TASK GOAL ::
What lines in the records below hold the string "span"? Please show them.

DATASET RECORDS ::
*-*-*

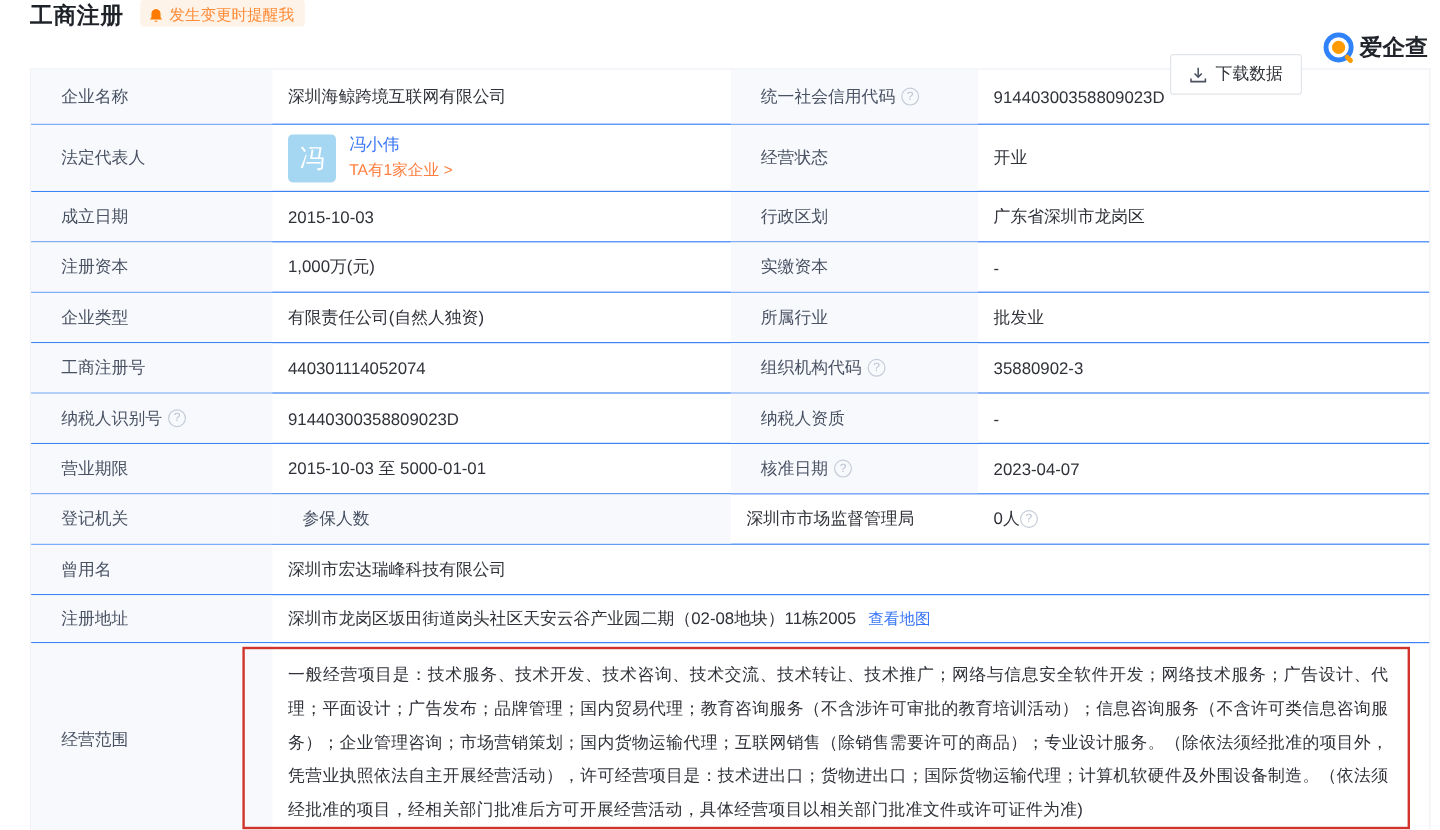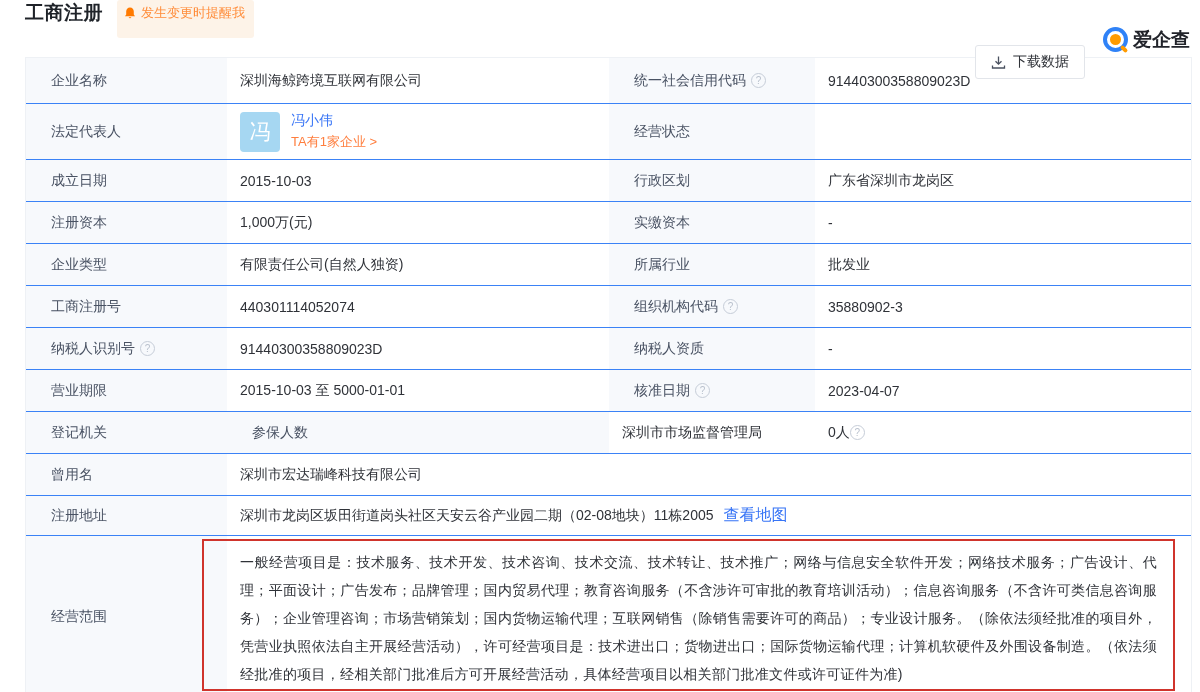--- a/index.html
+++ b/index.html
@@ -25,21 +25,21 @@
     letter-spacing: 0.5px;
   }
   .alert-badge {
     margin-left: 14px;
     display: inline-flex;
     align-items: center;
     gap: 5px;
     background: #fdf3e8;
     color: #ff8c39;
     font-size: 13px;
-    padding: 4px 9px 16px 7px;
+    padding: 4px 9px 0 7px;
     border-radius: 3px;
     cursor: pointer;
   }
   .header-right {
     margin-left: auto;
     display: flex;
     align-items: center;
     gap: 18px;
   }
   .download-btn {
@@ -232,20 +232,21 @@
         <span class="avatar">冯</span>
         <span class="rep-lines">
           <a class="link-blue">冯小伟</a>
           <a class="link-orange">TA有1家企业 &gt;</a>
         </span>
       </div>
     </div>
     <div class="cell label">
       <span>经营状态</span>
     </div>
+    <div class="cell value">开业</div>
   </div>
 
   <div class="row cols4 h-std">
     <div class="cell label">
       <span>成立日期</span>
     </div>
     <div class="cell value">2015-10-03</div>
     <div class="cell label">
       <span>行政区划</span>
     </div>
@@ -330,21 +331,21 @@
     </div>
     <div class="cell value">深圳市宏达瑞峰科技有限公司</div>
   </div>
 
   <div class="row cols2 h-addr">
     <div class="cell label">
       <span>注册地址</span>
     </div>
     <div class="cell value">
       <span>深圳市龙岗区坂田街道岗头社区天安云谷产业园二期（02-08地块）11栋2005</span>
-      <a class="link-blue" style="font-size:16px;">查看地图</a>
+      <a class="link-blue" style="font-size:13px;">查看地图</a>
     </div>
   </div>
 
   <div class="row cols2 h-scope">
     <div class="cell label">
       <span>经营范围</span>
     </div>
     <div>
       <span class="scope-value">一般经营项目是：技术服务、技术开发、技术咨询、技术交流、技术转让、技术推广；网络与信息安全软件开发；网络技术服务；广告设计、代理；平面设计；广告发布；品牌管理；国内贸易代理；教育咨询服务（不含涉许可审批的教育培训活动）；信息咨询服务（不含许可类信息咨询服务）；企业管理咨询；市场营销策划；国内货物运输代理；互联网销售（除销售需要许可的商品）；专业设计服务。（除依法须经批准的项目外，凭营业执照依法自主开展经营活动），许可经营项目是：技术进出口；货物进出口；国际货物运输代理；计算机软硬件及外围设备制造。（依法须经批准的项目，经相关部门批准后方可开展经营活动，具体经营项目以相关部门批准文件或许可证件为准)</span>
     </div>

*-*-*

ANSWER FOR THIS EXERCISE ::
         <span class="avatar">冯</span>
         <span class="rep-lines">
         </span>
       <span>经营状态</span>
       <span>成立日期</span>
       <span>行政区划</span>
       <span>注册地址</span>
       <span>深圳市龙岗区坂田街道岗头社区天安云谷产业园二期（02-08地块）11栋2005</span>
       <span>经营范围</span>
       <span class="scope-value">一般经营项目是：技术服务、技术开发、技术咨询、技术交流、技术转让、技术推广；网络与信息安全软件开发；网络技术服务；广告设计、代理；平面设计；广告发布；品牌管理；国内贸易代理；教育咨询服务（不含涉许可审批的教育培训活动）；信息咨询服务（不含许可类信息咨询服务）；企业管理咨询；市场营销策划；国内货物运输代理；互联网销售（除销售需要许可的商品）；专业设计服务。（除依法须经批准的项目外，凭营业执照依法自主开展经营活动），许可经营项目是：技术进出口；货物进出口；国际货物运输代理；计算机软硬件及外围设备制造。（依法须经批准的项目，经相关部门批准后方可开展经营活动，具体经营项目以相关部门批准文件或许可证件为准)</span>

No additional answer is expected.